Exercise details: In the records below, find the line holding "(245, 303) none -> (190, 333) //" and the line holding "(193, 89) none". Set down both, with every line between them, exactly.
━━━ Provided data
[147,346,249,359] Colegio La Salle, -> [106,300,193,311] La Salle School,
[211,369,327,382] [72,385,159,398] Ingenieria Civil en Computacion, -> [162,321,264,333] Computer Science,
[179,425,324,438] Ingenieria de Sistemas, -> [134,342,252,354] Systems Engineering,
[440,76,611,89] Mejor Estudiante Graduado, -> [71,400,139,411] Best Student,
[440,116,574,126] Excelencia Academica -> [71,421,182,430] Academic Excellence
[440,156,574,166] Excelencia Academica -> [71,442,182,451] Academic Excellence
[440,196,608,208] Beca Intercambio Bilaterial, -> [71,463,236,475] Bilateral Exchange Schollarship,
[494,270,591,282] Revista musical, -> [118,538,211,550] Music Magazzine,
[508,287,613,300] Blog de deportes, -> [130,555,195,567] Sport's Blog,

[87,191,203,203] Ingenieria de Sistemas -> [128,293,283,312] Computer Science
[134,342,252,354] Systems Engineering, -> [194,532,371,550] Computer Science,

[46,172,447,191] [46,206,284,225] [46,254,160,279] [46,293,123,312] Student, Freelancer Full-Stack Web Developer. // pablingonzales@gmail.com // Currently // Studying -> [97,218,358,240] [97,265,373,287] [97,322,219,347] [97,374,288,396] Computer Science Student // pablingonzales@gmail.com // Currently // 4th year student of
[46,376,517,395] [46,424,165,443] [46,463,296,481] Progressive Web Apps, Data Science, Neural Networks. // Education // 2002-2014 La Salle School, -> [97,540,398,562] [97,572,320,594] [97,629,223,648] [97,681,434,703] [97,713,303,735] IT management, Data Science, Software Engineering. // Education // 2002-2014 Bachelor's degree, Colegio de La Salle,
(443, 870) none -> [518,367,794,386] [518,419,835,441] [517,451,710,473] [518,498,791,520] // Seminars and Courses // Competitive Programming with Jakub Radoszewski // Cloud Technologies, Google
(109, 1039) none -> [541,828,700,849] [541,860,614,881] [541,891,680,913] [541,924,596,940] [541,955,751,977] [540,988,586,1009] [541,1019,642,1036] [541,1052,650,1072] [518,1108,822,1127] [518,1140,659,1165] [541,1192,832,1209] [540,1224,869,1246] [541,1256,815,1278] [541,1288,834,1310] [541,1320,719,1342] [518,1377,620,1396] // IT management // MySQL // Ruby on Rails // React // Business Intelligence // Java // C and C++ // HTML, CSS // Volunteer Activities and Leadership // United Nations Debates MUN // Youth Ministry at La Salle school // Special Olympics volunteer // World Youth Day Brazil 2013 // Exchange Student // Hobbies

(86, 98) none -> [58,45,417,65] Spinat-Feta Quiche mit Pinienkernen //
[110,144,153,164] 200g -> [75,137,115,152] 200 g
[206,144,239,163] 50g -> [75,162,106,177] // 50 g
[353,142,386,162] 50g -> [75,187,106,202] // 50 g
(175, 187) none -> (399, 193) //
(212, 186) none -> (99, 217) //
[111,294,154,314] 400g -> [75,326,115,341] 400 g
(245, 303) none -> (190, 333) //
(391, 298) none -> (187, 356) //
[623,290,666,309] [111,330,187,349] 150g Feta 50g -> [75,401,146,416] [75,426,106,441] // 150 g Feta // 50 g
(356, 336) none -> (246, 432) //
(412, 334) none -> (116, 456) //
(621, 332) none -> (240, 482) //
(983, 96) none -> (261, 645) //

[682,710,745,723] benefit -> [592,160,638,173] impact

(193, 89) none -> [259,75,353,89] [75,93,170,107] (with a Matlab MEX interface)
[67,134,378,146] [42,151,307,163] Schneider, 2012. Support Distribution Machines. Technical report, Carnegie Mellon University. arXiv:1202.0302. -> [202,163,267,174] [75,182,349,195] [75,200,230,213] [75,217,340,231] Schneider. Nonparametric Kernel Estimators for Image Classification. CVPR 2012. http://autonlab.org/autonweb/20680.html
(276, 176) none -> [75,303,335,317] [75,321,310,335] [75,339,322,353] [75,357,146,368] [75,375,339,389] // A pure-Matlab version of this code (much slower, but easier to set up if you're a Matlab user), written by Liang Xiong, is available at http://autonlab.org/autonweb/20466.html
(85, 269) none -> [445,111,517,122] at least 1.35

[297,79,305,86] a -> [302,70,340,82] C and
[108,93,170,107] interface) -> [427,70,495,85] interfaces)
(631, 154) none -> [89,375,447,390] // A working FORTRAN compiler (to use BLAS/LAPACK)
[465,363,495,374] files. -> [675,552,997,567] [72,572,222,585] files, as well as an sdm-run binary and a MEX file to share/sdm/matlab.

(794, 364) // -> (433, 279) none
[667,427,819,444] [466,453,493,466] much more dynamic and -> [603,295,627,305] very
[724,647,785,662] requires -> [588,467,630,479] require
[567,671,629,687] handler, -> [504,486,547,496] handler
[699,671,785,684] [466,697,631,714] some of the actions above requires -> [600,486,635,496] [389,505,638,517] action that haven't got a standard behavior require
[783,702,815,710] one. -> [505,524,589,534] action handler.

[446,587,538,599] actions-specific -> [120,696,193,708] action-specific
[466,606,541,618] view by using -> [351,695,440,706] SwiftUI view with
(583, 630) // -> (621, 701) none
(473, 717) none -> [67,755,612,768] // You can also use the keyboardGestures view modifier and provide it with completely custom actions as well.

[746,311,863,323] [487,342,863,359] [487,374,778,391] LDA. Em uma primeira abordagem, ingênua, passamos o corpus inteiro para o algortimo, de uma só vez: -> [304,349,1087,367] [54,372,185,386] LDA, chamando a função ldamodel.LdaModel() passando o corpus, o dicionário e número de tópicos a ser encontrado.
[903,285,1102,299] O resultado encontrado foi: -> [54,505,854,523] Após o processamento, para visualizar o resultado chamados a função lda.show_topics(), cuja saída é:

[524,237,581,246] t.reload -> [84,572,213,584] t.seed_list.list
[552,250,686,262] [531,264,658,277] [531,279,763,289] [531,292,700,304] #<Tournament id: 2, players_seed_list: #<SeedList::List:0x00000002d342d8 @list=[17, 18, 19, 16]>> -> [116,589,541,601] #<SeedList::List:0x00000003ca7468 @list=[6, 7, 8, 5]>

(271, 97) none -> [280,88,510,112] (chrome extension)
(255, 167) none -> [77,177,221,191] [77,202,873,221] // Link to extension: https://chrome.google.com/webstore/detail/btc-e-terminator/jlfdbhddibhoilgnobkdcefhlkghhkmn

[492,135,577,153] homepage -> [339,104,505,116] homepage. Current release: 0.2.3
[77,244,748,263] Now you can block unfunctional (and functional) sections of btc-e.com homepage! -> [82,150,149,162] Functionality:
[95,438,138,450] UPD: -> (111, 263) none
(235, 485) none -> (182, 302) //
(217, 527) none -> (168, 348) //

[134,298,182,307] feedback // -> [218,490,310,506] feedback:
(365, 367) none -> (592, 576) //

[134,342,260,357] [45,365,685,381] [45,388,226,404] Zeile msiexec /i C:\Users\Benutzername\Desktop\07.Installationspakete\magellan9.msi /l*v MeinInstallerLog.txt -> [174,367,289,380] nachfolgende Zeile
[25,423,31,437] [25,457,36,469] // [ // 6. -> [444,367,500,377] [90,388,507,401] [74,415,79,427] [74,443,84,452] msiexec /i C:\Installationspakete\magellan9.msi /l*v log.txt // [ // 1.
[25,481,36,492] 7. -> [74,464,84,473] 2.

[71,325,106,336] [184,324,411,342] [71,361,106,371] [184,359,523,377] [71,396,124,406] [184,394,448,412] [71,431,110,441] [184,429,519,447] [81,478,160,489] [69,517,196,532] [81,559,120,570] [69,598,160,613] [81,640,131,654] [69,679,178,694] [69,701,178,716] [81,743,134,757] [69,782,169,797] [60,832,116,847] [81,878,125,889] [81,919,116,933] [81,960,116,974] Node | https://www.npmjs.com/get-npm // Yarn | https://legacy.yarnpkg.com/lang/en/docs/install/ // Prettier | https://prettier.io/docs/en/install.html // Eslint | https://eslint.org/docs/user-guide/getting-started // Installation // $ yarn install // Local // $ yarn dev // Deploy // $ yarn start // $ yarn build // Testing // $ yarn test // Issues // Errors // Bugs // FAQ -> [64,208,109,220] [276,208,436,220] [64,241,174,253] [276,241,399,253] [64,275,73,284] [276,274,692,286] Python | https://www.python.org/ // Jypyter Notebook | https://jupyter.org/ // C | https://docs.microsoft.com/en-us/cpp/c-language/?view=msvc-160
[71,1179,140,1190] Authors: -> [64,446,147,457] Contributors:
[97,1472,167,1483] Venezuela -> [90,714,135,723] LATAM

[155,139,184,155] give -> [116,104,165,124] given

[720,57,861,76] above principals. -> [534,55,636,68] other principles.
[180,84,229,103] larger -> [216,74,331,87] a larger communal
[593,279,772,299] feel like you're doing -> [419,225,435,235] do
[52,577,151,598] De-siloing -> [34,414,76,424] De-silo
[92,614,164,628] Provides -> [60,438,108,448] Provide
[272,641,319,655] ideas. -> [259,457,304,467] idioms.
━━━━━━
Written reply:
(245, 303) none -> (190, 333) //
(391, 298) none -> (187, 356) //
[623,290,666,309] [111,330,187,349] 150g Feta 50g -> [75,401,146,416] [75,426,106,441] // 150 g Feta // 50 g
(356, 336) none -> (246, 432) //
(412, 334) none -> (116, 456) //
(621, 332) none -> (240, 482) //
(983, 96) none -> (261, 645) //

[682,710,745,723] benefit -> [592,160,638,173] impact

(193, 89) none -> [259,75,353,89] [75,93,170,107] (with a Matlab MEX interface)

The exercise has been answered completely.